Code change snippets
------------------------

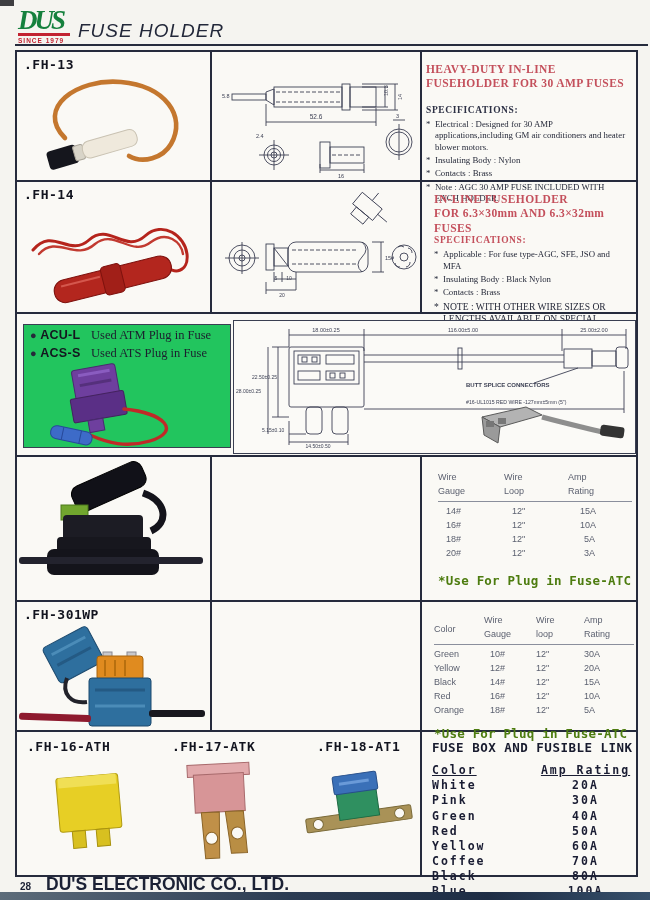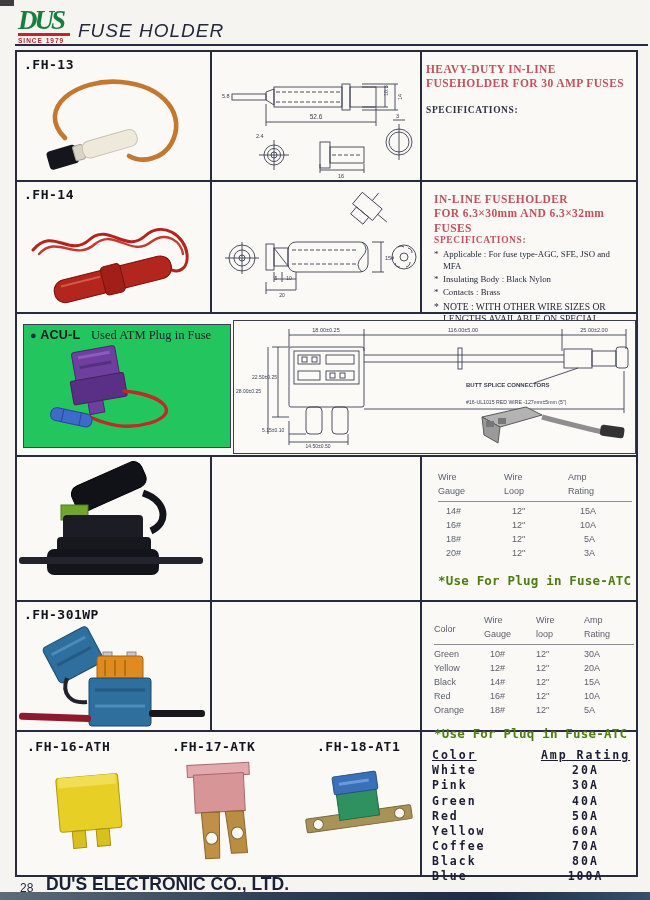--- a/index.html
+++ b/index.html
@@ -168,6 +168,12 @@
         <div class="redtitle">HEAVY-DUTY IN-LINE</div>
         <div class="redtitle">FUSEHOLDER FOR 30 AMP FUSES</div>
         <div class="spec-head-dark" style="margin-top:14px;">SPECIFICATIONS:</div>
+        <ul class="specs">
+          <li>Electrical : Designed for 30 AMP applications,including GM air conditioners and heater blower motors.</li>
+          <li>Insulating Body : Nylon</li>
+          <li>Contacts : Brass</li>
+          <li>Note : AGC 30 AMP FUSE INCLUDED WITH EACH HOLDER.</li>
+        </ul>
       </div>
     </div>
 

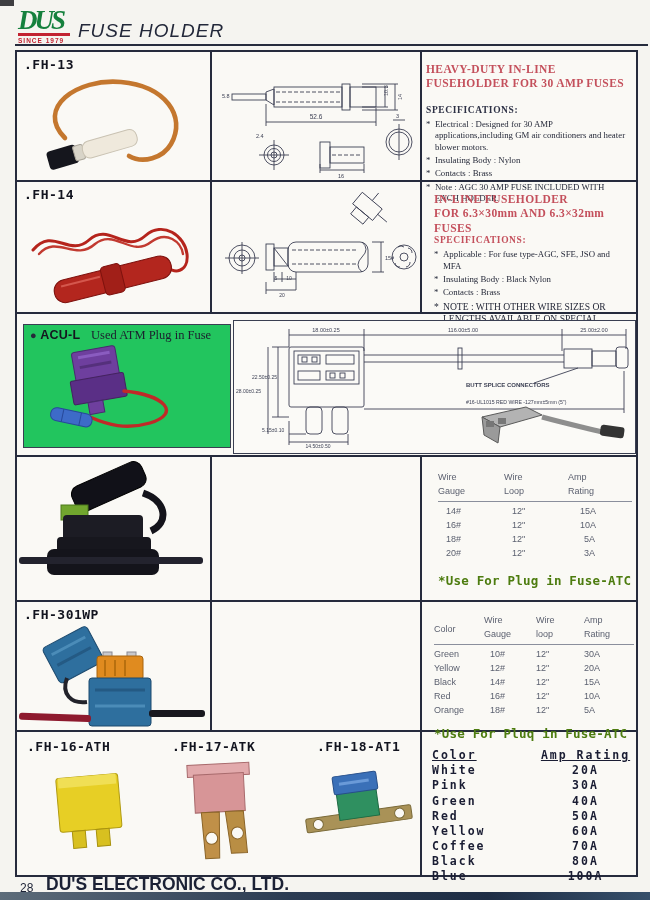--- a/index.html
+++ b/index.html
@@ -251,6 +251,11 @@
           <span class="bullet">●</span>
           <span class="code">ACU-L</span>
           <span class="desc">Used ATM Plug in Fuse</span>
+        </div>
+        <div class="acu-line">
+          <span class="bullet">●</span>
+          <span class="code">ACS-S</span>
+          <span class="desc">Used ATS Plug in Fuse</span>
         </div>
         <svg width="202" height="86" viewBox="0 0 202 86">
           <g transform="rotate(-10 72 36)">

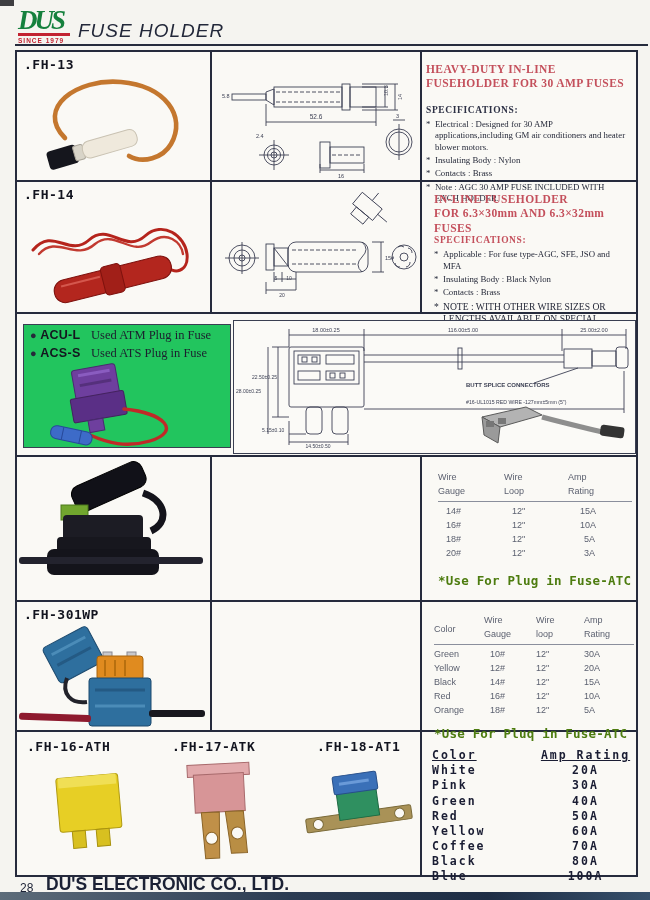--- a/index.html
+++ b/index.html
@@ -487,6 +487,7 @@
         </svg>
       </div>
       <div class="cell last" style="left:405px;width:218px;padding:8px 6px 0 10px;">
+        <div class="fusebox-title">FUSE BOX AND FUSIBLE LINK</div>
         <div class="fusebox-grid">
           <div class="fh">Color</div>
           <div class="fh amp">Amp Rating</div>

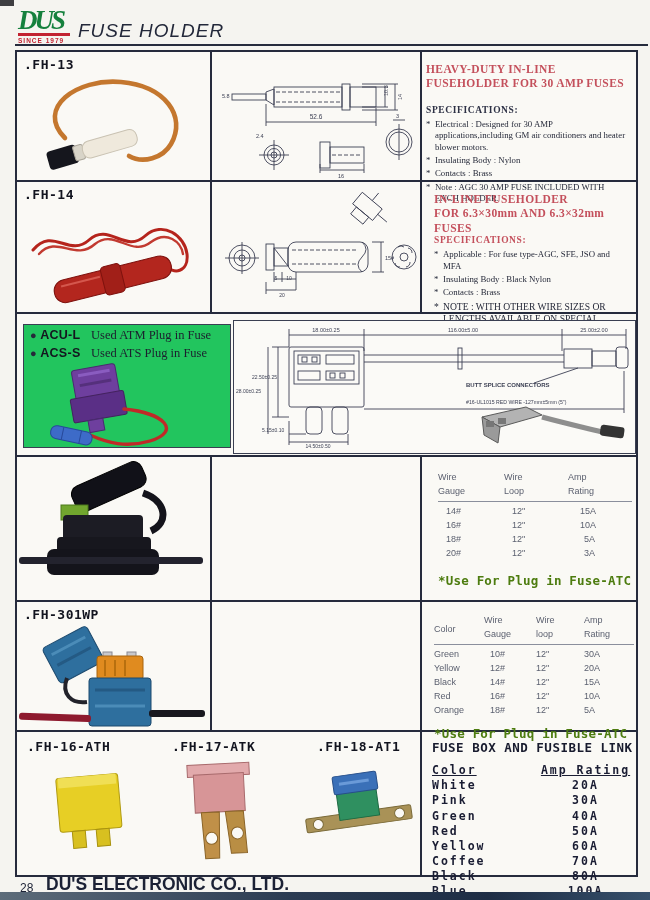--- a/index.html
+++ b/index.html
@@ -68,7 +68,7 @@
   .fusebox-grid .amp{text-align:center;}
 
   
-  .page-num{position:absolute;left:18px;top:881px;font-size:12px;font-weight:normal;color:#1b2135;
+  .page-num{position:absolute;left:18px;top:881px;font-size:10px;font-weight:bold;color:#1b2135;
             border-bottom:1.5px solid #1b2135;padding:0 6px 1px 2px;}
   .company{position:absolute;left:46px;top:874px;font-size:17.5px;font-weight:900;
            color:#1b2135;letter-spacing:0;transform:scaleY(1.08);}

------------------------

■ **What you will do**:
For each line of the data that includes the word "page", return a copy of it.

■ **Final answer**:
-  .page-num{position:absolute;left:18px;top:881px;font-size:12px;font-weight:normal;color:#1b2135;
+  .page-num{position:absolute;left:18px;top:881px;font-size:10px;font-weight:bold;color:#1b2135;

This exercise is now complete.